When Hurricane Katrina blew into New Orleans in the end of August, it blew away a lot more than just the lives and livelihoods of a city full of people. It should also have destroyed, for once and all, any illusions anyone still had about the true nature of American society and politics.
America's dominant position in the world is sustained by a number of underpinnings, one of which is its image as a glamorous land of opportunity and prosperity. This is an image carefully cultivated by such media as Hollywood movies, television series and other products of the "entertainment" industry that are marketed around the world and eagerly swallowed hook, line and sinker by impressionable youth and gullible adults around the world. The reality, of course, is very different, and easily accessible through news programs and other such source, although these are a lot less seductive than the polished image. After the shocking scenes beamed around the world from Louisiana after Katrina, the harsh reality of American society should be plain for all to see.

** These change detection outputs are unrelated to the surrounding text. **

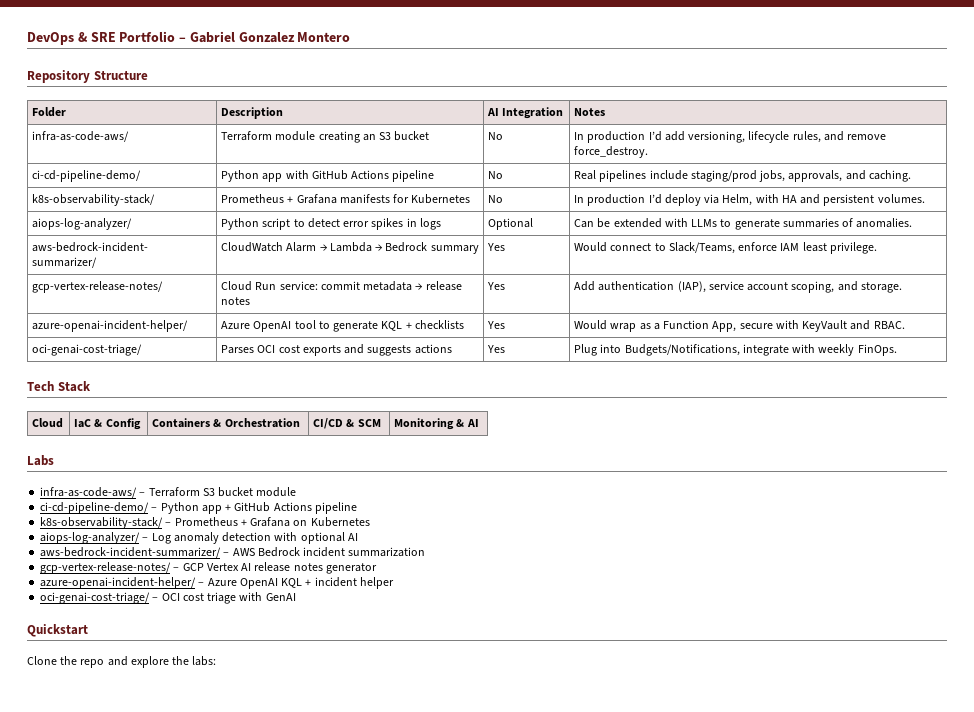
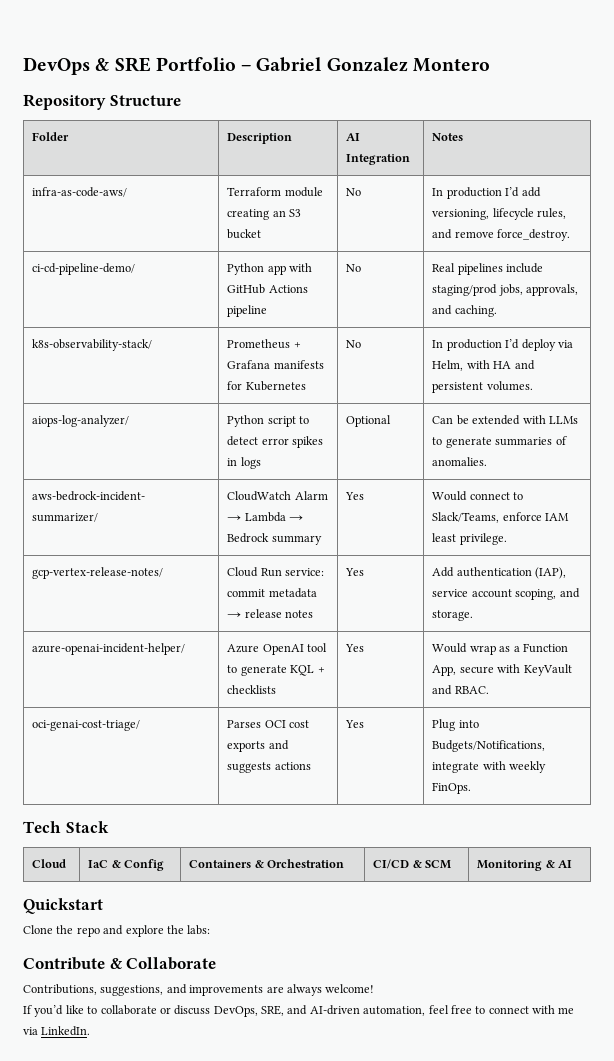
- Labs
- infra-as-code-aws/ – Terraform S3 bucket module
- ci-cd-pipeline-demo/ – Python app + GitHub Actions pipeline
- k8s-observability-stack/ – Prometheus + Grafana on Kubernetes
- aiops-log-analyzer/ – Log anomaly detection with optional AI
- aws-bedrock-incident-summarizer/ – AWS Bedrock incident summarization
- gcp-vertex-release-notes/ – GCP Vertex AI release notes generator
- azure-openai-incident-helper/ – Azure OpenAI KQL + incident helper
- oci-genai-cost-triage/ – OCI cost triage with GenAI
+ Contribute & Collaborate
+ Contributions, suggestions, and improvements are always welcome!
+ If you’d like to collaborate or discuss DevOps, SRE, and AI-driven automation, feel free to connect with me via LinkedIn.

As the hurricane approached the city's authorities did absolutely nothing to help its 1.5 million poor people – predominantly black – to escape. Advising people to use public transport, and calling on religious organizations to help, is not a rational plan of action for a major city in the world's richest country. The result was that while the city's elites and middle classes fled, hundreds of thousands of the city's poor were left to fend for themselves. The results were the scenes of despair and criminality that shocked the world, and the police orders to shoot looters who were only trying to feed themselves. Revealingly, the instincts of the authorities were to save and protect property rather than lives.
The disaster has been blamed on the incompetence of some officials, but its roots go far deeper than that. It lies in the attitude of America's elites towards its poor, and the fact that those who rise to positions of authority in America are those who serve the interests of elites rather than of its people. The simple fact is that, as the disaster loomed, there was no-one in government in New Orleans whose instinct was to protect the interests and lives of the city's masses.
The same attitude has been seen in subsequent developments, with the city authorities planning to restore its wealthy and tourist areas, while abandoning the far larger areas that had been homes to hundreds of thousands of poor people, now scattered in trailer parks around the country. Congressman Richard Baker, a Republican from Baton Rouge, was quoted in the Wall Street Journal on September 9 as saying that "We finally cleaned up public housing in New Orleans. We couldn't do it, but God did."
Brent Warr, the mayor of Gulfport, Mississippi, was quoted in the New York Times as saying: "Property values are going to skyrocket here. All the unattractive stuff has been blown away... We have an opportunity here to make this an absolutely unique place. God has come in and wiped the slate clean for us."
Such attitudes towards ordinary American people, and the public values guiding its leaders and statesmen reflected in such statements, are a damning indictment of the true nature of American society and government. Surely no one can still remain under any illusions about the US.